=== Work task ===
Repeat every record exactly, but keep images out of the copy.

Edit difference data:

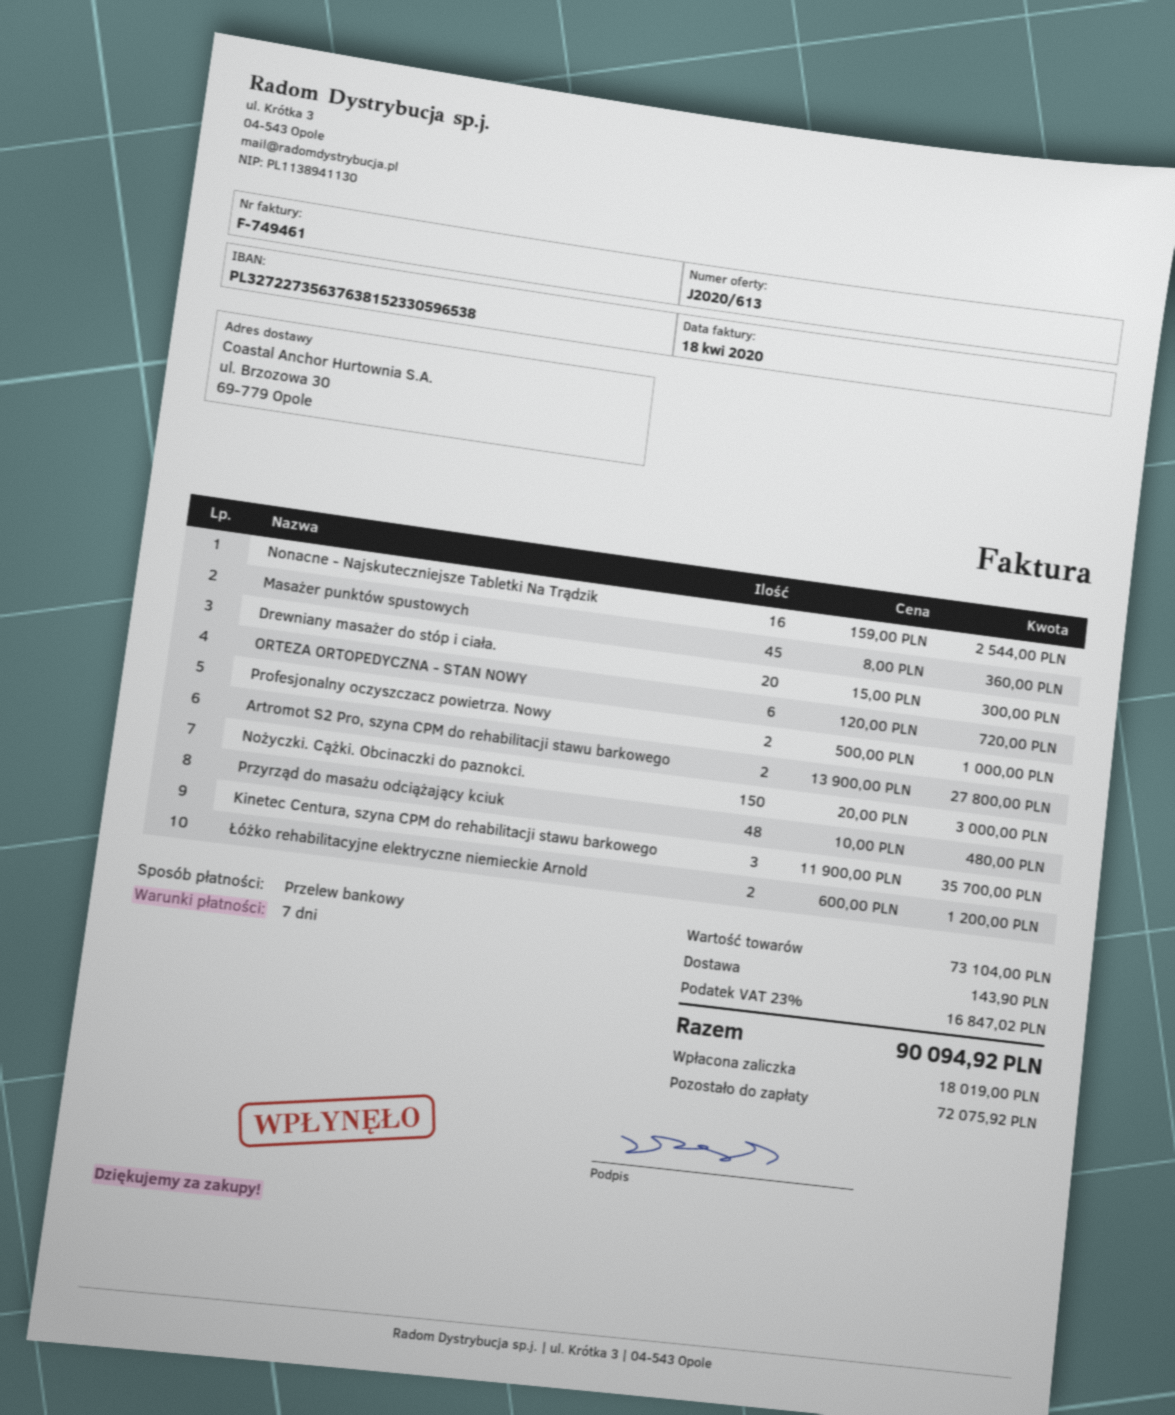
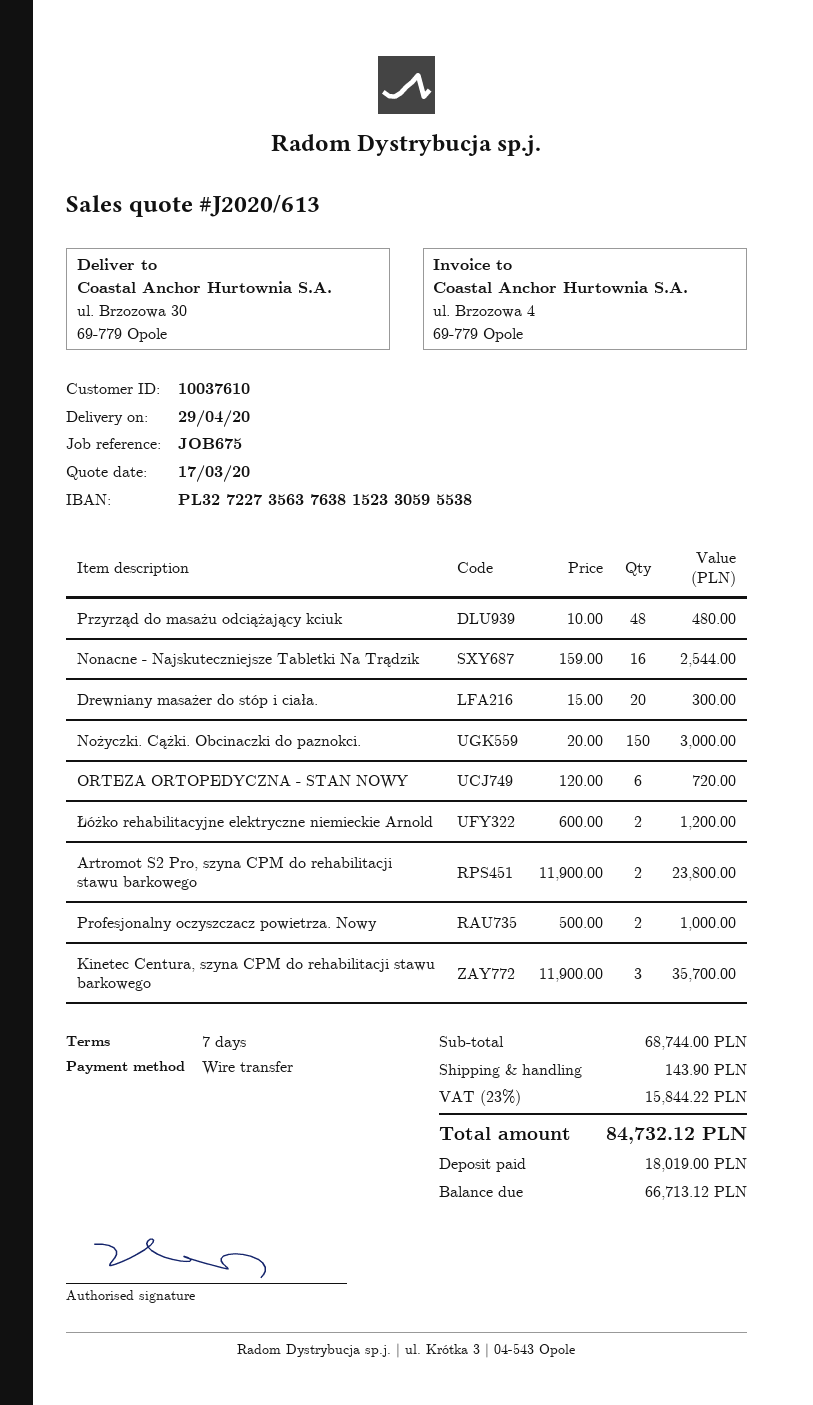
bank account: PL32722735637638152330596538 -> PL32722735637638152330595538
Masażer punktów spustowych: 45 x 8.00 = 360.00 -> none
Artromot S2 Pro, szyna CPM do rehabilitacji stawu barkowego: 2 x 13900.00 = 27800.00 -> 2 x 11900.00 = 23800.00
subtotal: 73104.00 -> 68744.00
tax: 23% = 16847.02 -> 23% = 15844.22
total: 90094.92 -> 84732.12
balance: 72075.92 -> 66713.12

=== Completed task ===
bank account: PL32722735637638152330596538 -> PL32722735637638152330595538
Masażer punktów spustowych: 45 x 8.00 = 360.00 -> none
Artromot S2 Pro, szyna CPM do rehabilitacji stawu barkowego: 2 x 13900.00 = 27800.00 -> 2 x 11900.00 = 23800.00
subtotal: 73104.00 -> 68744.00
tax: 23% = 16847.02 -> 23% = 15844.22
total: 90094.92 -> 84732.12
balance: 72075.92 -> 66713.12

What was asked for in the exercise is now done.